Tale patologia si può definire come:
- “Disturbo ossessivo-compulsivo che si manifesta attraverso richieste auto-imposte, un’incapacità di regolare le proprie abitudini di lavoro ed eccessiva indulgenza nel lavoro fino all’esclusione delle altre principali attività della vita”.
- “Persona il cui bisogno di lavorare è talmente eccessivo da creare notevoli disagi ed interferenze nello stato di salute, nella felicità personale, nelle relazioni personali e familiari e nel suo funzionamento sociale”.
Il tratto caratteristico è che, a differenza di altre patologie o meglio di altre dipendenze, il workaholic è perfettamente aderente alla realtà sociale, poichè risponde proprio a una delle principali aspettative sociali, ossia essere produttivi. Così, il consenso che il workaholic si costruisce giorno per giorno nella società, tra gli amici e nell’ambiente di lavoro, lo rendono un sogetto invisibile e rispettabile, tanto da non comprendere il motivo per cui la famiglia si lamenta. È questo il classico segno di riconoscimento del workaholic: il dualismo tra consenso esterno e notevole risentimento dei familiari.
Il lavoro ha un effetto anestetizzante sia sulla sfera emotiva del workaholic che lo rende distaccato e insensibile sia sulla propria attività sessuale che si riduce o si azzera addirittura. Per il workaholic non c’è più differenza tra ufficio e casa, porta il lavoro in casa, a letto, nel week-end o in vacanza.
Ma come riconoscere, e soprattutto come curare, questa particolare forma di dipendenza? Stefano Guerreschi, psicoterapeuta esperto di dipendenze, ha affrontato il problema in un libro edito da Guerini e associati, “Workaholic- dipendenza da lavoro, come curarla”. Nel manuale, un vero e proprio test sulla materia, lo specialista aiuta il lettore a scoprire quanto è lavoro-dipendente.

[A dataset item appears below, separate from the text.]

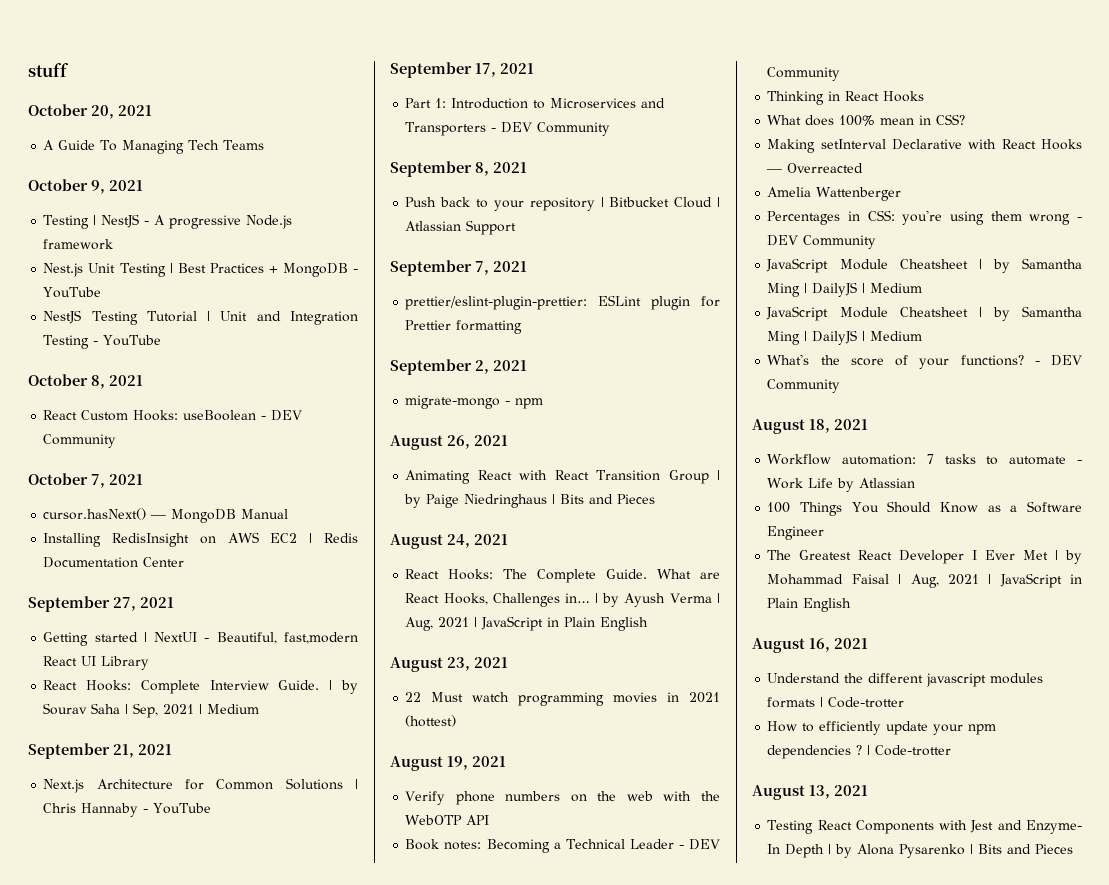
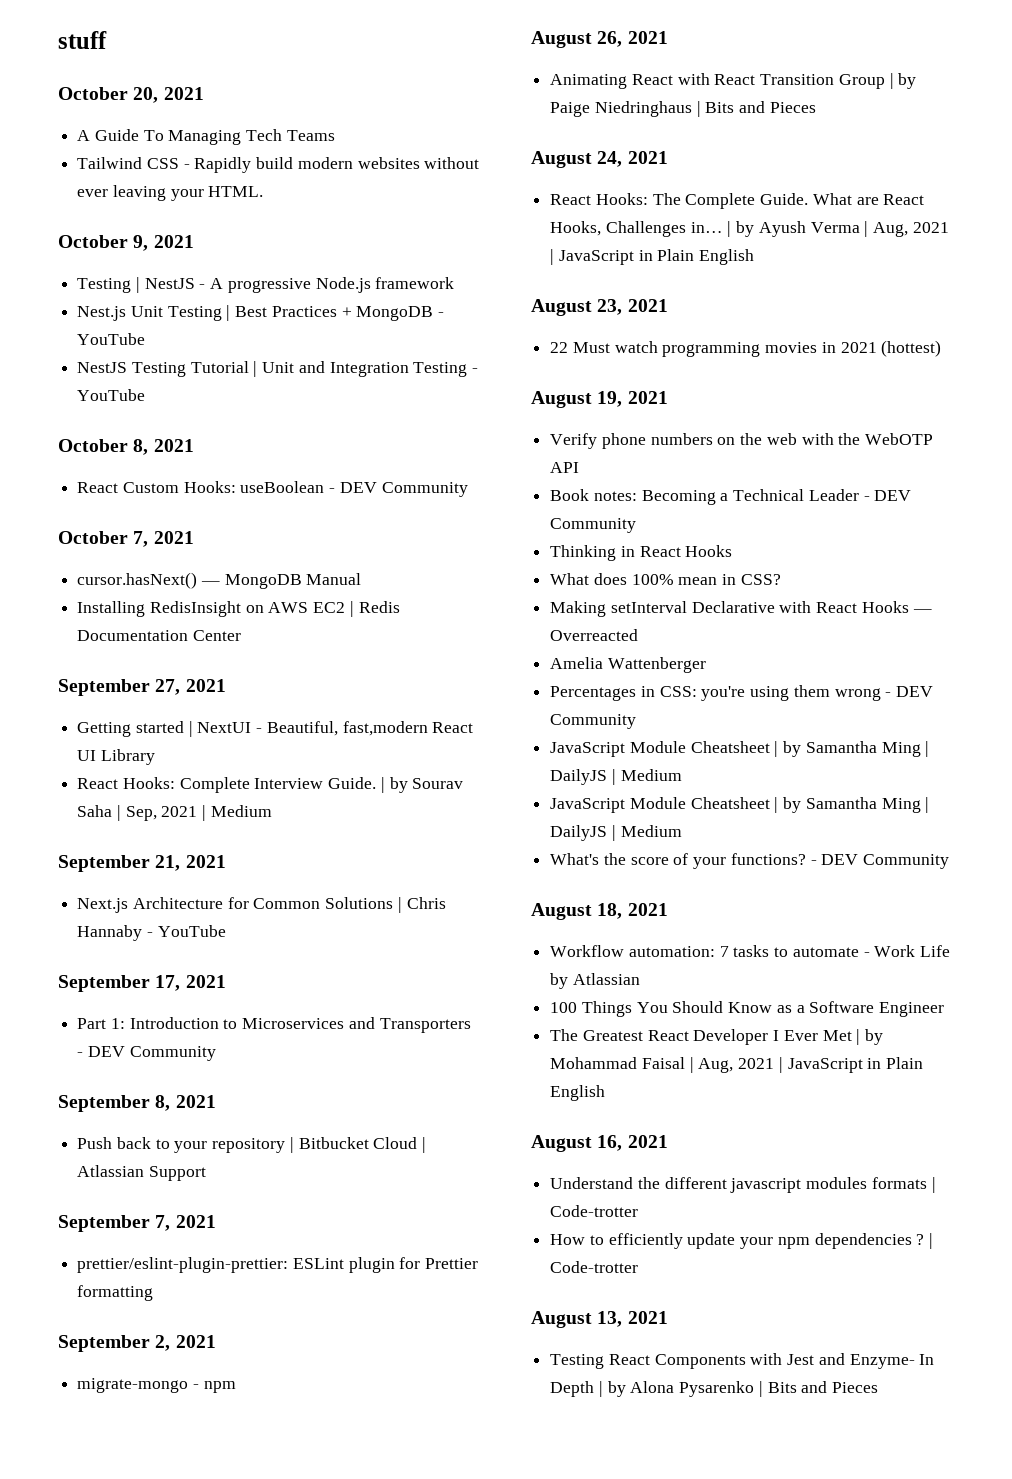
+ Tailwind CSS - Rapidly build modern websites without ever leaving your HTML.

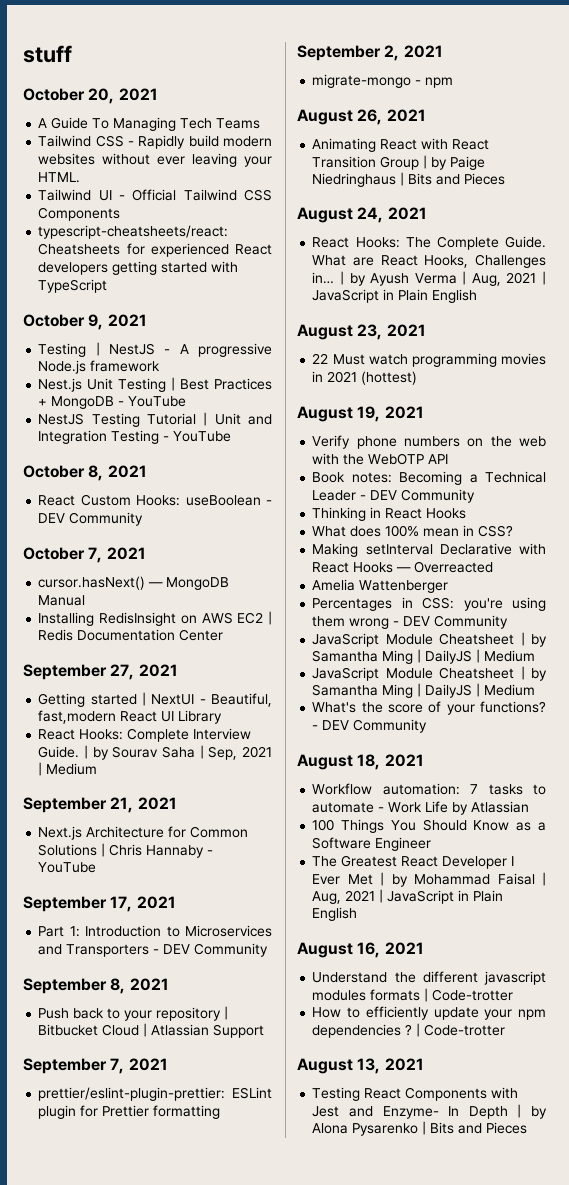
+ Tailwind UI - Official Tailwind CSS Components
+ typescript-cheatsheets/react: Cheatsheets for experienced React developers getting started with TypeScript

Nel testo si legge: “Se porti a casa il lavoro durante il week-end, se prendi impegni extra per paura di rimanere senza niente da fare, se quando non lavori ti senti depresso, se sei competitivo con tutti e in ogni occasione, è molto probabile che tu sia un workaholic”. “Il lavoro è diventato l’unico strumento di affermazione del tuo valore personale, l’unica difesa dall’ansia e dall’insicurezza, l’unico modo per riempire i vuoti del tuo mondo affettivo”.
Nel libro sono contenute, così, anche le storie di vita delle persone che sono riuscite a sconfiggere “la dipendenza”, attraverso un percorso terapeutico che, operando cambiamenti anche dolorosi, ha permesso ai “drogati di lavoro” di riappropriarsi della loro vita, recuperando l’autostima, ma anche le relazioni di coppia e familiari.